Вот в тот момент и случилось то, что впоследствии он мог объяснить лишь вмешательством свыше: Коля увидел свет. Причём не сверху, где просвечивало солнце. Он двигался на него параллельно дну, словно к мальчику плыла какая-то светящаяся рыба. Но даже угасающим от недостатка кислорода сознанием он понимал, что таких рыб в этой речушке быть не может. Свет приближался, и вот он уже заполнил собой всё пространство. А затем Коля почувствовал, что он свободен, ничто уже не удерживает его выталкиваемое наверх тело. Судорожно, по-лягушачьи, он принялся дёргать руками и ногами, стремясь наверх, к воздуху. Пробив головой плёнку воды, сделал глубокий вдох, наполнивший его лёгкие живительным кислородом. И тут же, словно сквозь туман, услышал голос друга Петера:

– Колька, ты чего так долго? Мы уж думали – утоп. Ну как, достал ракушку?

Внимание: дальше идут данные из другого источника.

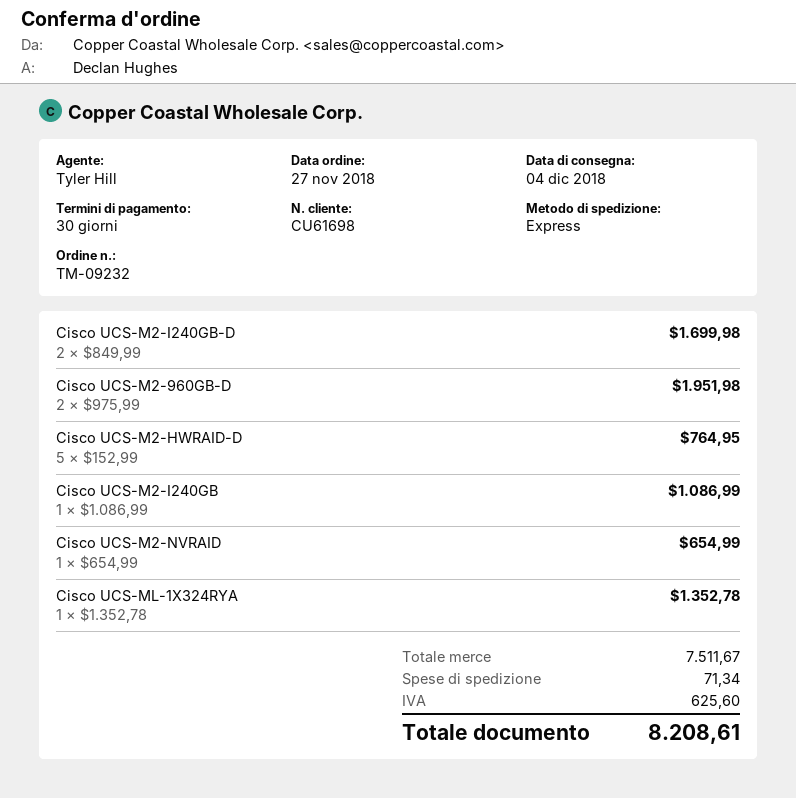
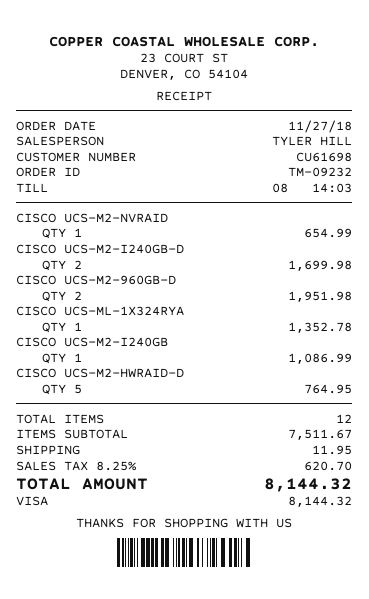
shipping: 71.34 -> 11.95
tax: 625.60 -> 620.70
total: 8208.61 -> 8144.32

Только тут он с удивлением обнаружил, что так и сжимает в пальцах левой руки злосчастную беззубку. Стуча зубами больше от страха, чем от холода, выбрался на берег и, неожиданно для самого себя, разревелся. Выл, не в силах остановиться, вызвав изумление друзей и девчонки, и сейчас ему было глубоко наплевать, как он выглядит в её глазах. Потому что всего минуту назад был на волосок от смерти.

Позже, уже в более зрелом возрасте вспоминая то, что случилось под водой, Николай Иванович предполагал, что это была обыкновенная галлюцинация, вызванная всё той же нехваткой кислорода в головном мозге. Во всяком случае, на подобную версию его познаний в физиологии хватало. И в то же время он не отбрасывал того факта, что это и впрямь могло быть вмешательство свыше. Видно, кто-то наверху решил, что рано ещё одиннадцатилетнему отроку отправляться на небеса. А сейчас он мог только гадать, куда отправится после смерти, после всех приговоров, которые подписал.

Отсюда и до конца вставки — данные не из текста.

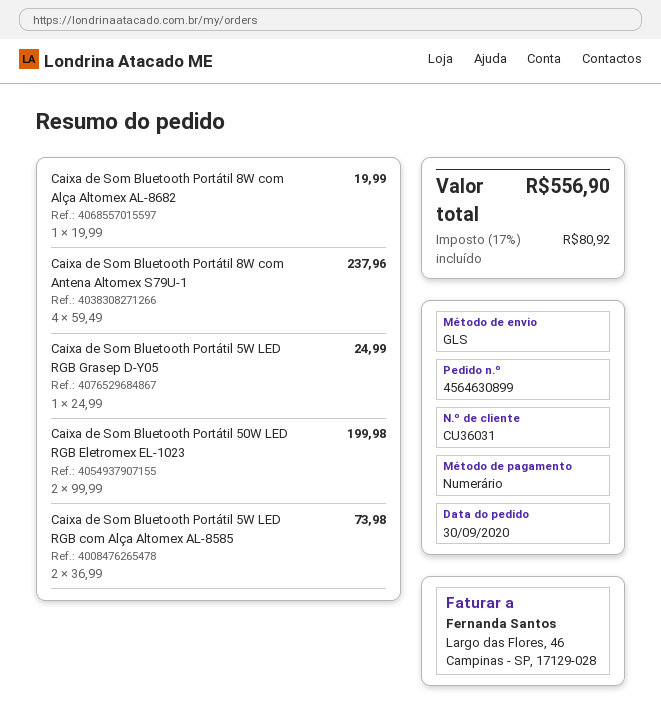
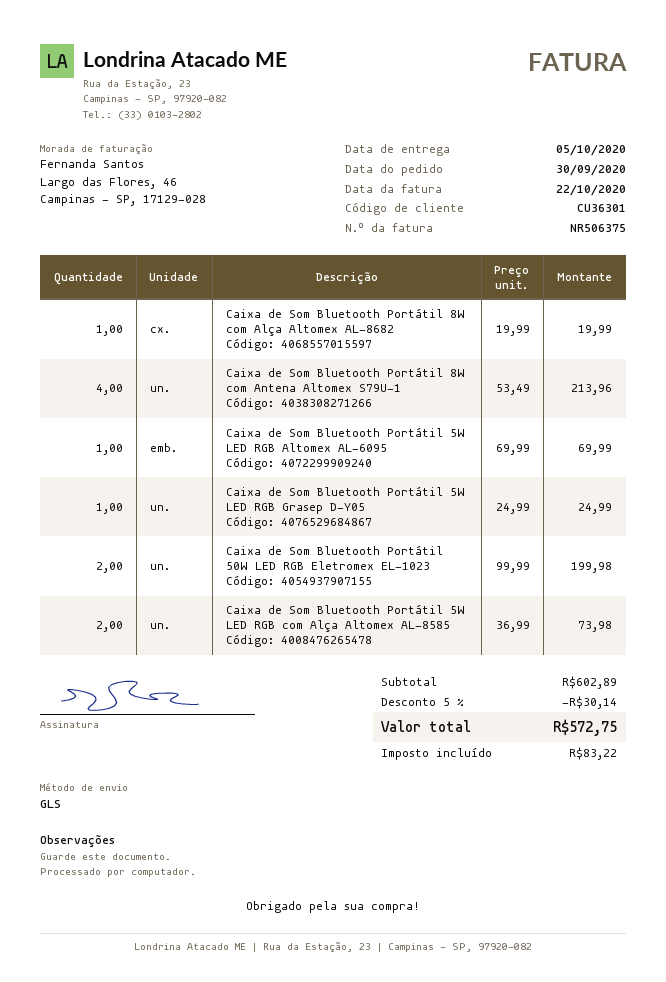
customer number: CU36031 -> CU36301
Caixa de Som Bluetooth Portátil 8W com Antena Altomex S79U-1: 4 x 59.49 = 237.96 -> 4 x 53.49 = 213.96
Caixa de Som Bluetooth Portátil 5W LED RGB Altomex AL-6095: none -> 1 x 69.99 = 69.99
discount: none -> 5% = 30.14
tax: 80.92 -> 83.22
total: 556.90 -> 572.75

– Так что, Ежов, долго я буду тут ещё вокруг тебя выплясывать? Или, может, мне Якушева позвать?

При воспоминании о своём палаче Ежов непроизвольно вздрогнул. Григорий Якушев происходил из простых крестьян, в революцию совсем молодым выбившись в чекисты. Активно участвовал в раскулачивании, насколько помнил Николай Иванович, особо лютуя в своей волости, откуда был родом. В прошлом году сам нарком и давал ему рекомендацию в партию. Насмешка судьбы: теперь именно к своему протеже он угодил в лапы, и ни на какое снисхождение рассчитывать было нельзя. Теперь Якушев, видимо, всеми силами старался доказать, что не является сторонником бывшего шефа, несмотря на то что тот рекомендовал его в члены ВКП(б).

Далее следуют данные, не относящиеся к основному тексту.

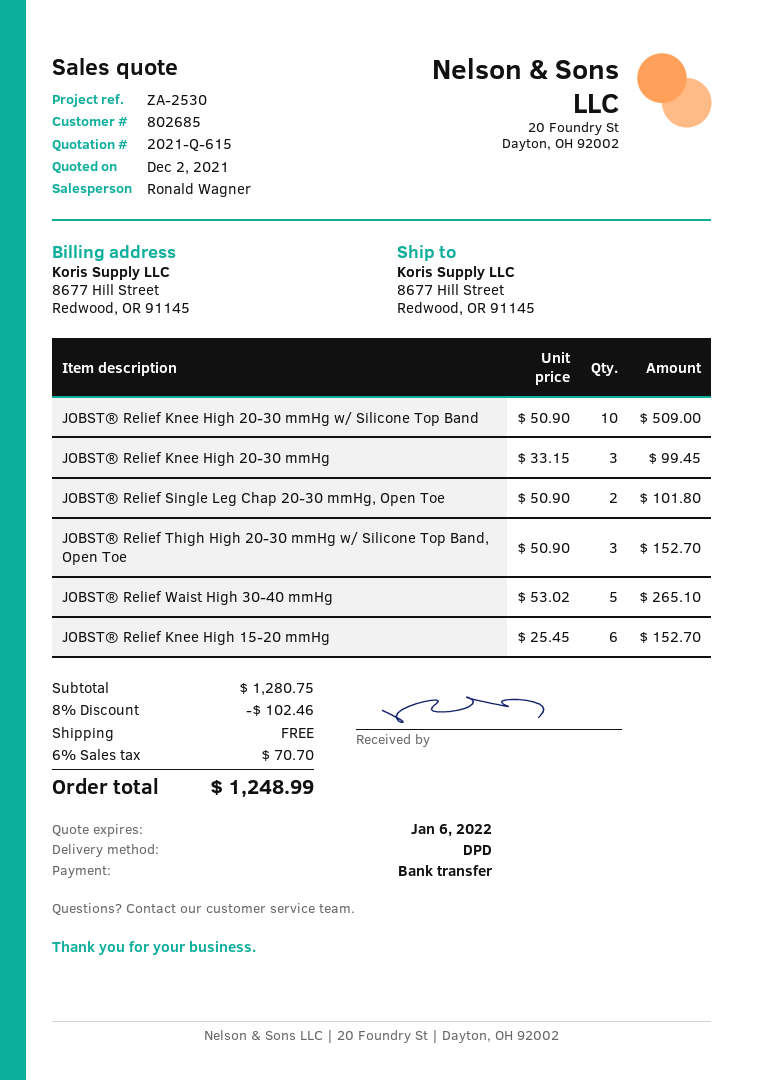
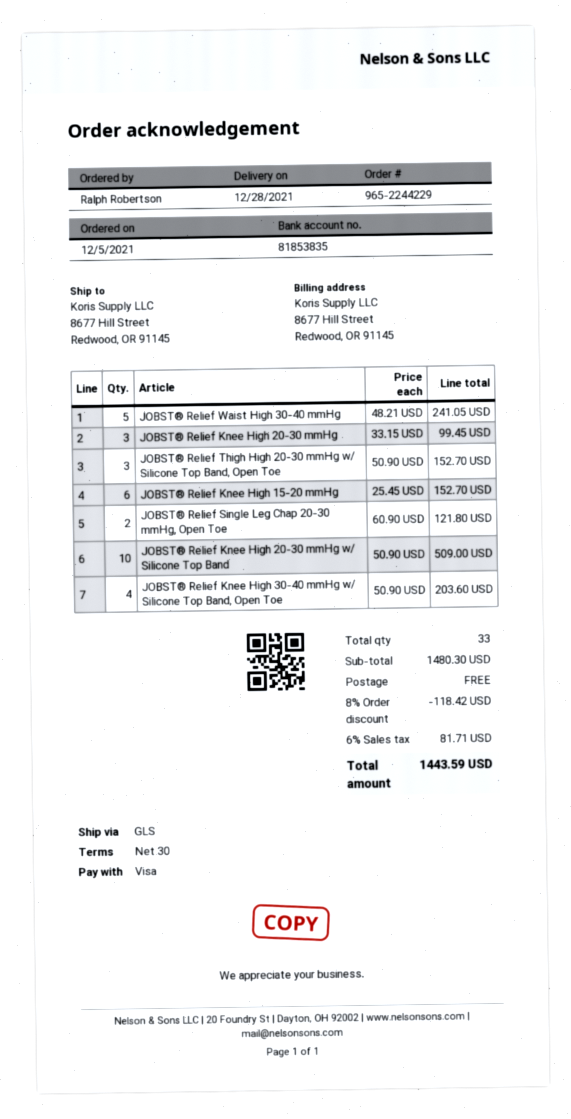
payment method: bank transfer -> Visa
shipping method: DPD -> GLS
JOBST® Relief Single Leg Chap 20-30 mmHg, Open Toe: 2 x 50.90 = 101.80 -> 2 x 60.90 = 121.80
JOBST® Relief Waist High 30-40 mmHg: 5 x 53.02 = 265.10 -> 5 x 48.21 = 241.05
JOBST® Relief Knee High 30-40 mmHg w/ Silicone Top Band, Open Toe: none -> 4 x 50.90 = 203.60
subtotal: 1280.75 -> 1480.30
discount: 8% = 102.46 -> 8% = 118.42
tax: 6% = 70.70 -> 6% = 81.71
total: 1248.99 -> 1443.59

– Я подпишу, – обречённо сказал Ежов, устало закрыв единственный видящий глаз.

– Ну вот и отлично! – обрадованно потёр ладони Берия и обернулся к двери. – Якушев, заходи!

Спустя минуту Ежов негнущимися пальцами держал перо и ставил подпись под документом, написанным не им и даже не с его слов. Он даже не читал, что там написано чьим-то мелким, убористым почерком.